When we hear the words “savior of mothers” used in the same breath to name a person, it need not necessarily belong to a saint.

This title belongs to Dr. Ignaz Semmelweis, a Hungarian physician and scientist born in 1818. And he has a very interesting story about him…

In the mid 1850’s, the mortality rate for women during childbirth from puerperal fevers (commonly known as postpartum infections) was as high as 18% in Vienna where he was a practicing scientist and an obstetrician.

During his quest to reduce this deathrate he stumbled upon a fascinating and counter-intuitive fact. He observed that women giving birth in the streets of Vienna had lower mortality rates than those in hospitals.

After pursuing this thread and finally discovering the reason, he published his observations and proposed a “radical truth” to mitigate these deaths in scientific journals, while also publishing a book.

This radical truth would go on to save millions of women and newborn babies.

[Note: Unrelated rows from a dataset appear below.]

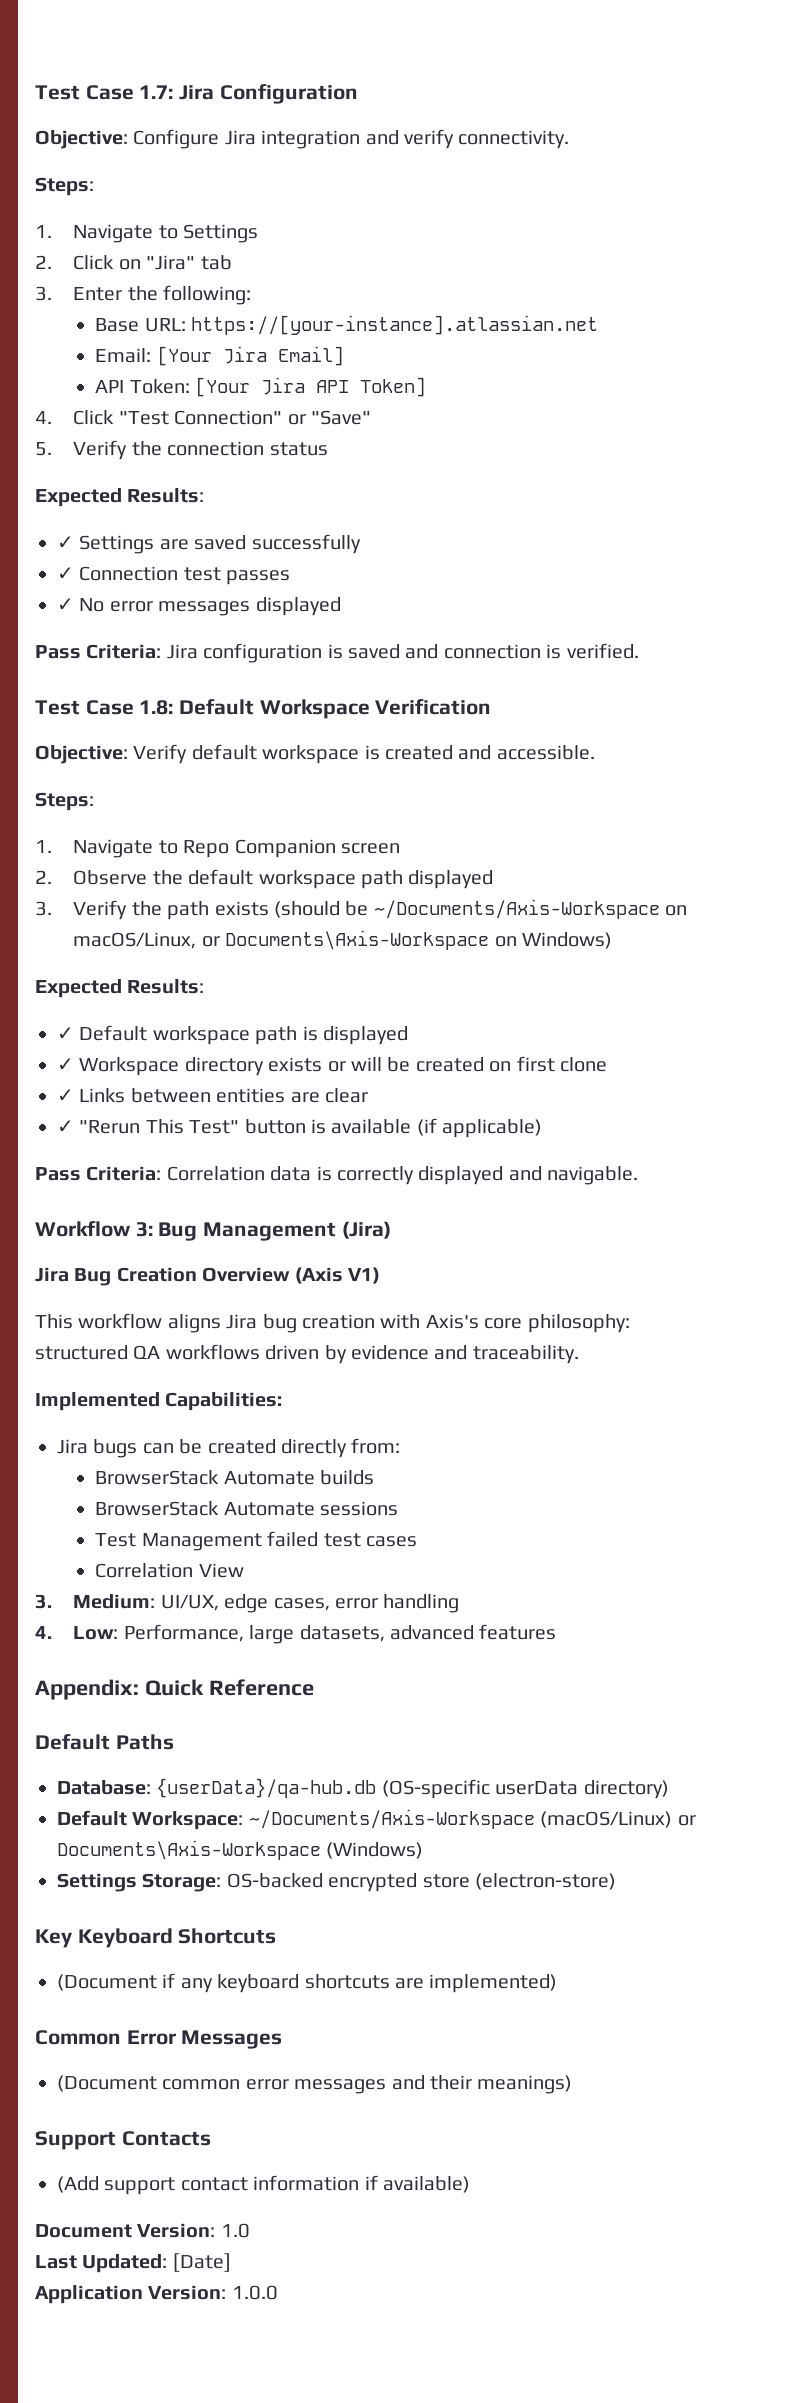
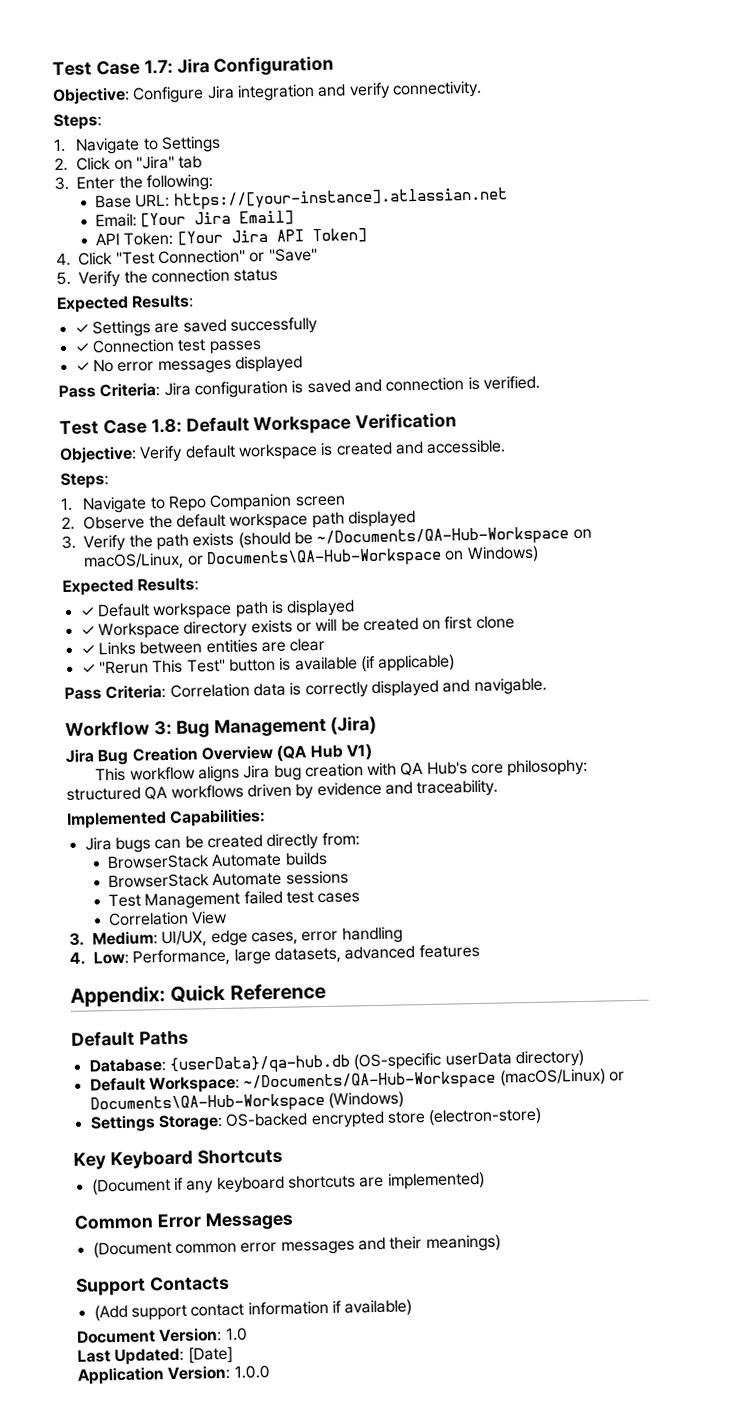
- 3. Verify the path exists (should be ~/Documents/Axis-Workspace on macOS/Linux, or Documents\Axis-Workspace on Windows)
+ 3. Verify the path exists (should be ~/Documents/QA-Hub-Workspace on macOS/Linux, or Documents\QA-Hub-Workspace on Windows)
- Jira Bug Creation Overview (Axis V1)
+ Jira Bug Creation Overview (QA Hub V1)
- This workflow aligns Jira bug creation with Axis's core philosophy: structured QA workflows driven by evidence and traceability.
+ This workflow aligns Jira bug creation with QA Hub's core philosophy: structured QA workflows driven by evidence and traceability.
- Default Workspace: ~/Documents/Axis-Workspace (macOS/Linux) or Documents\Axis-Workspace (Windows)
+ Default Workspace: ~/Documents/QA-Hub-Workspace (macOS/Linux) or Documents\QA-Hub-Workspace (Windows)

But it did not go as planned for Dr. Semmelweis.

When Knowing Isn’t Enough

His observations and research findings conflicted and contradicted the “established scientific and medical opinions” of those times.

The medical fraternity was livid and deeply offended. They debunked his theory, since it pointed fingers at the doctors as the reason for the deaths.

They found the observations down-right preposterous. After all, how could the very “gentlemanly hands” that acted as the conduit of Gods will by bringing life on earth be the source of the problem?

The medical community refused to accommodate the new information presented by Semmelweis, because they were busy assimilating information that built on their existing practices on what they already knew.

Assimilation vs Accommodation

So many times, learning is not a function of gathering or collecting new information; it’s a function of questioning our existing knowledge.

For Semmelweis, the question—why women are dying in hospitals and not on the streets challenged everything he may have learned during his way to becoming an obstetrician.

But the same was not true for the medical fraternity who believed that their “theory of diseases” was unquestionable.

This unlearning to learn is the difference between assimilation and accommodation.

Assimilation is “integrating new knowledge into existing schemas…” without changing the structure of those schemas.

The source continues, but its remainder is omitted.